キタキツネが畑のとうもろこしを食い荒らしていきます。近くに山はないので、本来の居場所ではない所に、隠れて住んでいるのかもしれません。山で餌を探すより、人里に来れば簡単に餌にありつける。
とうもろこしを植えた私(人間)が悪いのか?
楽をして餌を求めるキツネが悪いのか?

人間社会の場合、人様のモノを盗むことは、悪いこととなっているようです。

投稿: 早勢正嗣 | 2008年8月13日 06:48

仙川さん、

>>大人になると好き嫌いの感情を制御したり、好き嫌いをいちいち考えないようにするものだと思います。<<

 フーーム……。私は、そう簡単には考えません。例えば、食事は毎日することですが、その時、普通は好き嫌いを考えるのではありませんか。で、その食べ物の好き嫌いというのは、後天的な要素が大きいと思います。子供の時、パセリとかニンジンが嫌いだった人も、大人になると好きになることがあります。少なくとも私はそうです。これは、感情を単に抑えたり、制御する、というのでは説明できないでしょう。

投稿: 谷口 | 2008年8月13日 11:14

仙川さんの「大人になると好き嫌いの感情を制御したり、好き嫌いをいちいち考えないようにするものだと思います」
ですが大人とは仙川さん個人の事ではありませんか?そう言う人達もおられるとは思いますが個々人は多様性に満ち満ちているのではないか?どれが良くてどれが悪いと言うのでは無く個々人の法(のり)を越えない考え方ではないでしょうか?私は歌の文句ではありませんが「嫌いは嫌い、好きは好き」です、しかし自分が嫌いだからと言って他の人が嫌いな訳ではなく逆に好きな人も多々あると言う事です、これで自然界のバランスが取れているのではないか?と考えます。

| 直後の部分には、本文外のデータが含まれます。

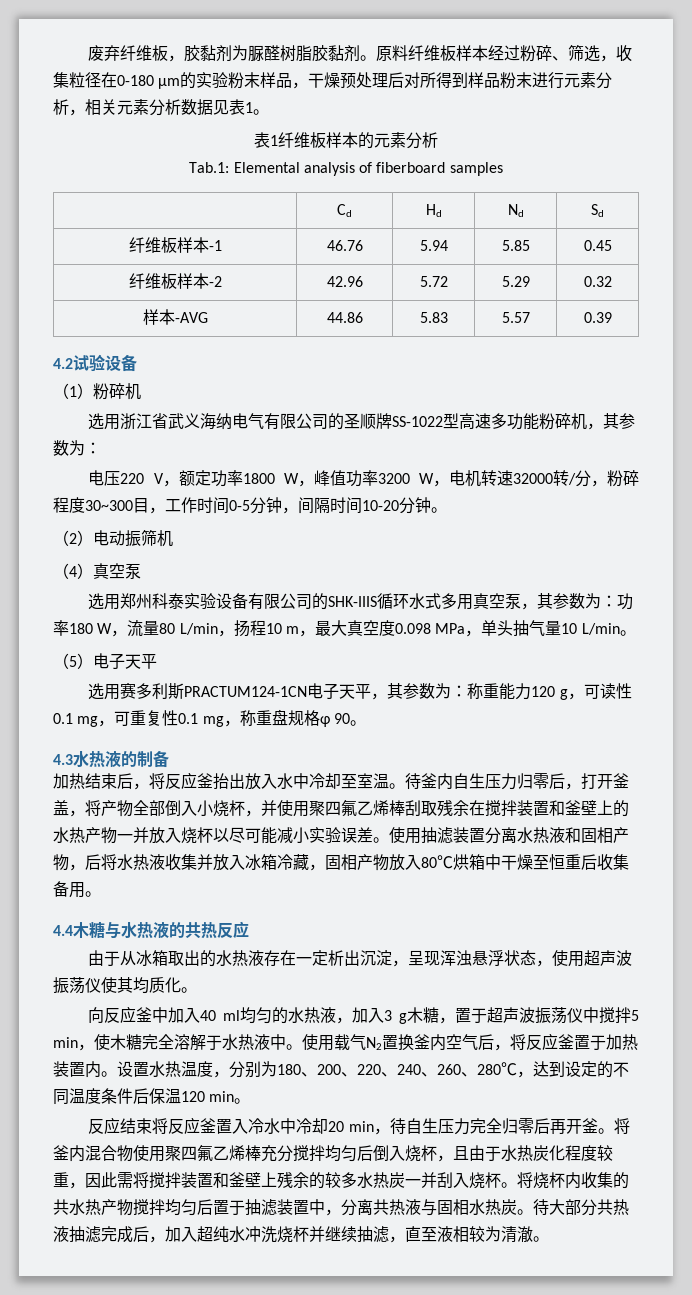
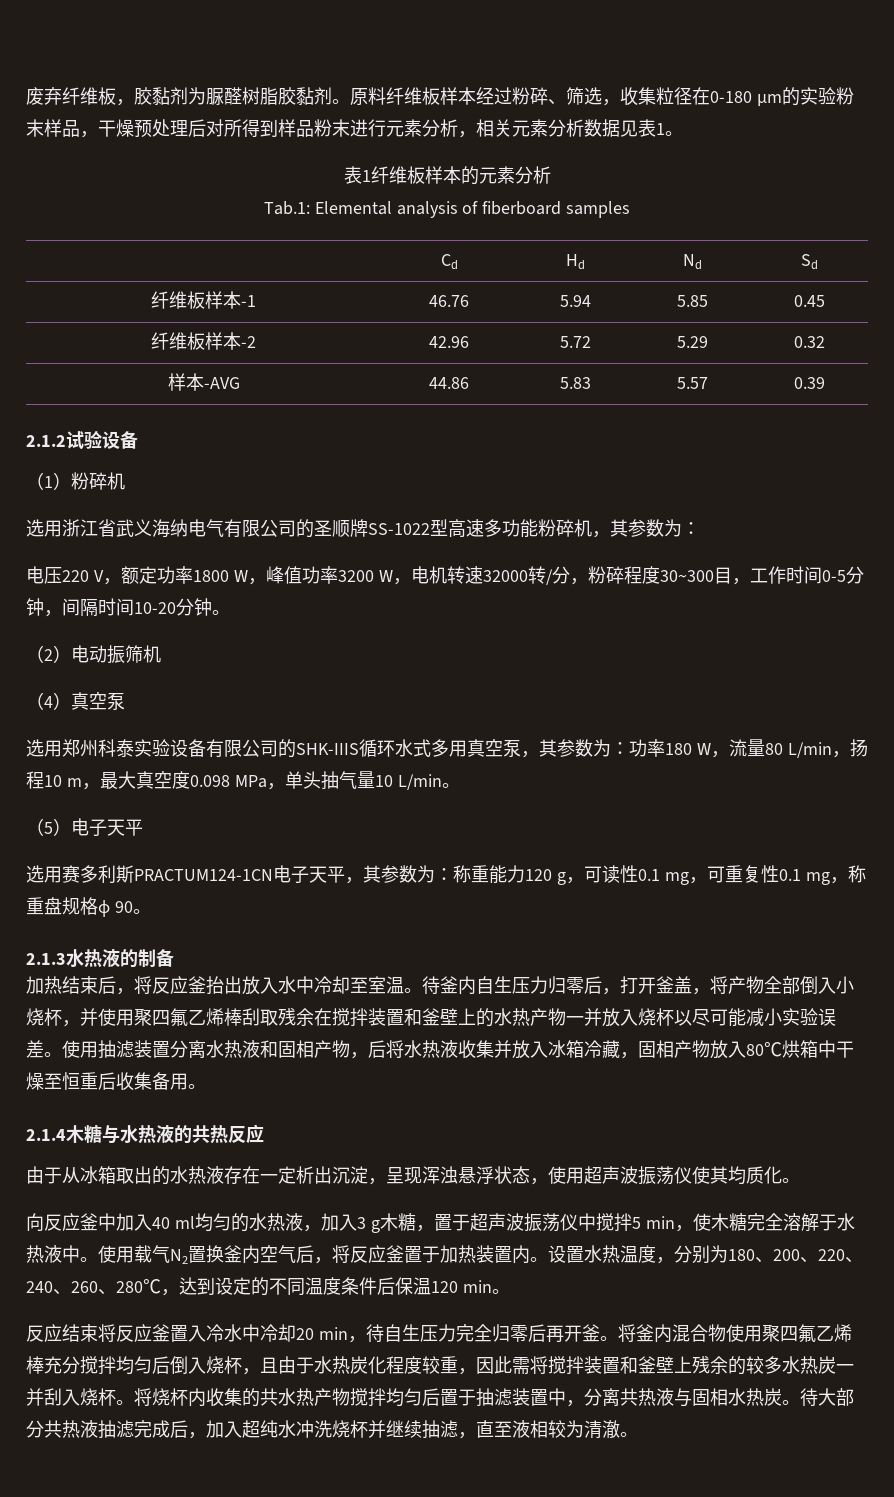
- 4.2试验设备
+ 2.1.2试验设备
- 4.3水热液的制备
+ 2.1.3水热液的制备
- 4.4木糖与水热液的共热反应
+ 2.1.4木糖与水热液的共热反应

投稿: 尾窪勝磨 | 2008年8月14日 12:09

お返事有難うございます。別に好き嫌いを考える事に問題があるとは思いません。細かい考えと言うか素晴らしく頭が善いからあらゆる処で頭をを一杯使いすぎられるかなーと思いました。
副総裁雅宣様の宇治で見せて頂いた絵・あらゆる所で絵を描かれる。素晴らしいと思います。本当に描くことがお好きなのだと感心致しました。
私は好き嫌いは、面倒で考えません。ぼんやり生きているので、絵は多分パッと好きと思った時に好きになり描かされます。感ずると言うのでしょうか。